A unique 7000-year-old Neolithic bird-like figurine has perplexed Greece archeologists, who have no idea where it came from, why it was constructed, or who made it.
A bird-faced sculpture was on display at the National Archaeological Museum in Athens in 2017 as part of a project called “The Unseen Museum,” which featured about 200,000 ancient objects ranging from statues to household utensils to golden decorations. The 36-centimeter granite figurine was found accompanied by a more traditional Neolithic statue: little ceramic and soft stone figurines.
The little figurine, discovered in the storerooms and shown in a brightly illuminated display case, lacks the majesty of Classical Greece’s marble and bronze statues.
The antique statuette’s origin is unknown: it arrived at the museum from a private collection, but no one knows where it was discovered. The statuette could have come from Thessaly or Macedonia in northern Greece, according to scientists.
The figurine could date from the Late Neolithic period, with a range of dates ranging from 4500 to 3300 BC. However, unlike the vast majority of sculptural works of the time, the figurine with a bird face was carved from stone, not the soft flexible rock-like limestone of the time, but firm granite. Furthermore, in the Neolithic age, there were no cutting tools suited for processing hard rocks. The majority of Neolithic statues were tiny in scale: only 5% of documented Neolithic stone figures exceed 35 cm in height, and they’re all composed of soft rocks.
The seated mother goddess statue from Catal Huyuk, Turkey, for example, is crafted of a local marble variety, weighs one kilogram, and is barely 17 cm tall.
“It could depict a human-like figure with a bird-like face or a bird-like entity that has nothing to do with man but with the Neolithic society’s ideology and symbol,” said Katya Manteli, a museum archaeologist.

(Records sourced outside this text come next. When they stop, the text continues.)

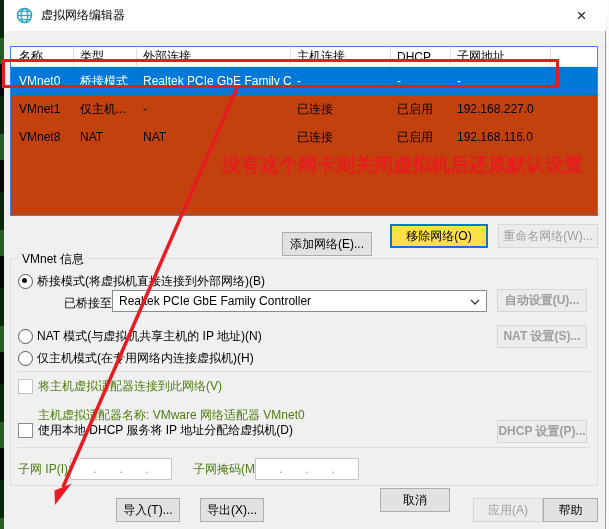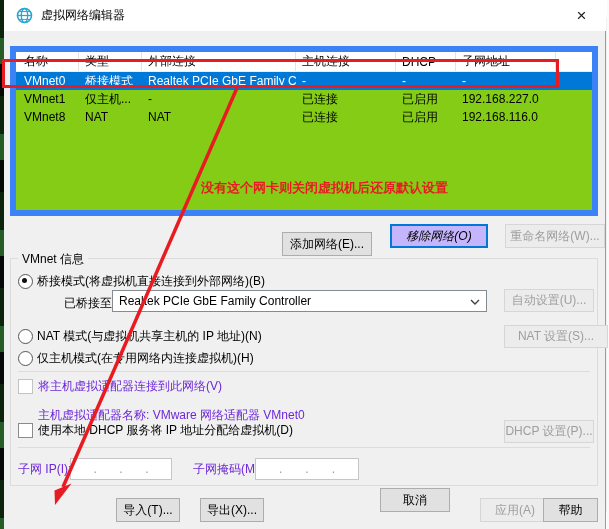--- a/index.html
+++ b/index.html
@@ -14,63 +14,63 @@
   
   #dialog{left:4px;top:0;width:602px;height:529px;background:#f0f0f0;border-right:1px solid #9c9c9c;}
   #edge-right{left:607px;top:0;width:2px;height:529px;background:#fafafa;}
   #titlebar{left:4px;top:0;width:602px;height:31px;background:#ffffff;display:flex;align-items:center;}
   #title-icon{margin-left:11px;width:18px;height:18px;display:flex;align-items:center;justify-content:center;}
   #title-text{margin-left:8px;font-size:12px;}
   #close-btn{position:absolute;right:2px;top:0;width:45px;height:31px;display:flex;align-items:center;justify-content:center;
     font-size:17px;color:#1a1a1a;cursor:pointer;background:transparent;border:0;font-family:inherit;}
 
   
-  #net-table{left:10px;top:46px;width:588px;height:170px;background:#84cc16;border:6px solid #3b82f6;}
+  #net-table{left:10px;top:46px;width:588px;height:170px;background:#c2410c;border:1px solid #3b82f6;}
   .tgrid{display:grid;grid-template-columns:63px 63px 154px 100px 60px 100px 1fr;}
   #table-header{height:19px;border-bottom:1px solid #ededed;}
   .hcell{display:flex;align-items:center;padding-left:6px;border-right:1px solid #e2e2e2;
     white-space:nowrap;overflow:hidden;background:#fff;}
   .hcell:first-child{padding-left:8px;}
   .hcell:last-child{border-right:none;}
-  .trow{height:18px;}
+  .trow{height:28px;}
   .tcell{display:flex;align-items:center;padding-left:6px;white-space:nowrap;overflow:hidden;}
   .tcell:first-child{padding-left:8px;}
   .trow.selected{background:#0078d7;color:#fff;}
 
   
   .btn{position:absolute;box-sizing:border-box;height:24px;background:#e1e1e1;border:1px solid #adadad;
     font-size:12px;color:#000;display:flex;align-items:center;justify-content:center;
     font-family:inherit;padding:0 4px;cursor:pointer;white-space:nowrap;}
   .btn.default{border:2px solid #0078d7;}
-  .btn.focusfill{background:#c4b5fd;font-style:italic;}
-  .btn.disabled{background:#ececec;border:1px solid #d6d6d6;color:#9e9e9e;cursor:default;margin-left:7px;}
-  .btn.side{height:23px;}
+  .btn.focusfill{background:#fde047;}
+  .btn.disabled{background:#ececec;border:1px solid #d6d6d6;color:#9e9e9e;cursor:default;}
+  .btn.side{height:23px;font-weight:bold;}
 
   
   #vmnet-group{left:10px;top:258px;width:588px;height:228px;border:1px solid #dcdcdc;}
   #vmnet-group-label{left:18px;top:251px;background:#f0f0f0;padding:0 4px;}
 
   .radio{position:absolute;width:13px;height:13px;border-radius:50%;background:#fff;border:1px solid #555;}
   .radio.checked::after{content:"";position:absolute;left:3px;top:3px;width:5px;height:5px;border-radius:50%;background:#111;}
   .checkbox{position:absolute;width:13px;height:13px;background:#fff;border:1px solid #8b8b8b;}
   .checkbox.dim{border-color:#c3c3c3;}
   .lbl{position:absolute;white-space:nowrap;}
-  .gray{color:#6d28d9;}
+  .gray{color:#4d7c0f;}
   .sep{position:absolute;height:1px;background:#dcdcdc;}
 
   #bridged-select{left:112px;top:290px;width:375px;height:22px;background:#fff;border:1px solid #848b93;
     display:flex;align-items:center;padding:0 6px;cursor:pointer;}
   #bridged-select .val{flex:1;white-space:nowrap;overflow:hidden;}
   .ipbox{position:absolute;height:20px;background:#fff;border:1px solid #c6c6c6;display:flex;align-items:center;
     justify-content:space-evenly;color:#9d9d9d;}
 
   
   .annot{z-index:40;pointer-events:none;}
   #annot-rect{left:2px;top:59px;width:557px;height:29px;border:3px solid #e81b22;}
-  #annot-text{left:201px;top:152px;font-size:13px;font-weight:bold;color:#e81b22;white-space:nowrap;margin-top:27px;}
+  #annot-text{left:222px;top:152px;font-size:19px;font-weight:bold;color:#e81b22;white-space:nowrap;}
   #annot-arrow{left:0;top:0;width:609px;height:529px;}
 </style>
 </head>
 <body>
 
 <div id="app">
 
   <div id="desktop-strip" class="abs"></div>
   <div id="edge-right" class="abs"></div>
   <div id="dialog" class="abs"></div>
@@ -144,21 +144,21 @@
     <span>
       <svg width="10" height="6" viewBox="0 0 10 6">
           <polyline points="1,1 5,5 9,1" fill="none" stroke="#404040" stroke-width="1.4"></polyline>
         </svg>
     </span>
   </div>
   <button class="btn side disabled" style="left:497px;top:289px;width:90px;">自动设置(U)...</button>
 
   <div class="radio" style="left:18px;top:329px;"></div>
   <div class="lbl" style="left:37px;top:328px;">NAT 模式(与虚拟机共享主机的 IP 地址)(N)</div>
-  <button class="btn side disabled" style="left:497px;top:325px;width:104px;">NAT 设置(S)...</button>
+  <button class="btn side disabled" style="left:497px;top:325px;width:90px;">NAT 设置(S)...</button>
 
   <div class="radio" style="left:18px;top:351px;"></div>
   <div class="lbl" style="left:37px;top:350px;">仅主机模式(在专用网络内连接虚拟机)(H)</div>
 
   <div class="sep" style="left:18px;top:371px;width:572px;"></div>
 
   <div class="checkbox dim" style="left:18px;top:379px;"></div>
   <div class="lbl gray" style="left:38px;top:378px;">将主机虚拟适配器连接到此网络(V)</div>
   <div class="lbl gray" style="left:38px;top:399px;margin-top:8px;">主机虚拟适配器名称: VMware 网络适配器 VMnet0</div>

The granite figurine’s face is eerily similar to that of a bird, with a pointed beak, big hollows for eyes, and a lengthy neck. The elegant top gives way to an enormous, elephant-like bottom. The figure’s back is excessively flat and straight, with a long neck flowing into a rounded belly. There was no apparent evidence of the enigmatic creature’s gender. Was it due to the architect’s inadequate technical ability? Or was he striving to build an asexual figure?
“Yes, that could be a pregnant figure, but there are no breasts, which were utilized to depict the female form in Neolithic times.” However, because it lacks masculine genitalia, it is shown as an asexual figure,” Manteli explained. The figurine was polished, which suggests it was a completed statue, according to researchers. However, there were certain rough parts on the statue where the stone’s original color could be seen. All of these peculiarities, according to Manteli, make the granite figurine one of the Neolithic era’s rarest relics.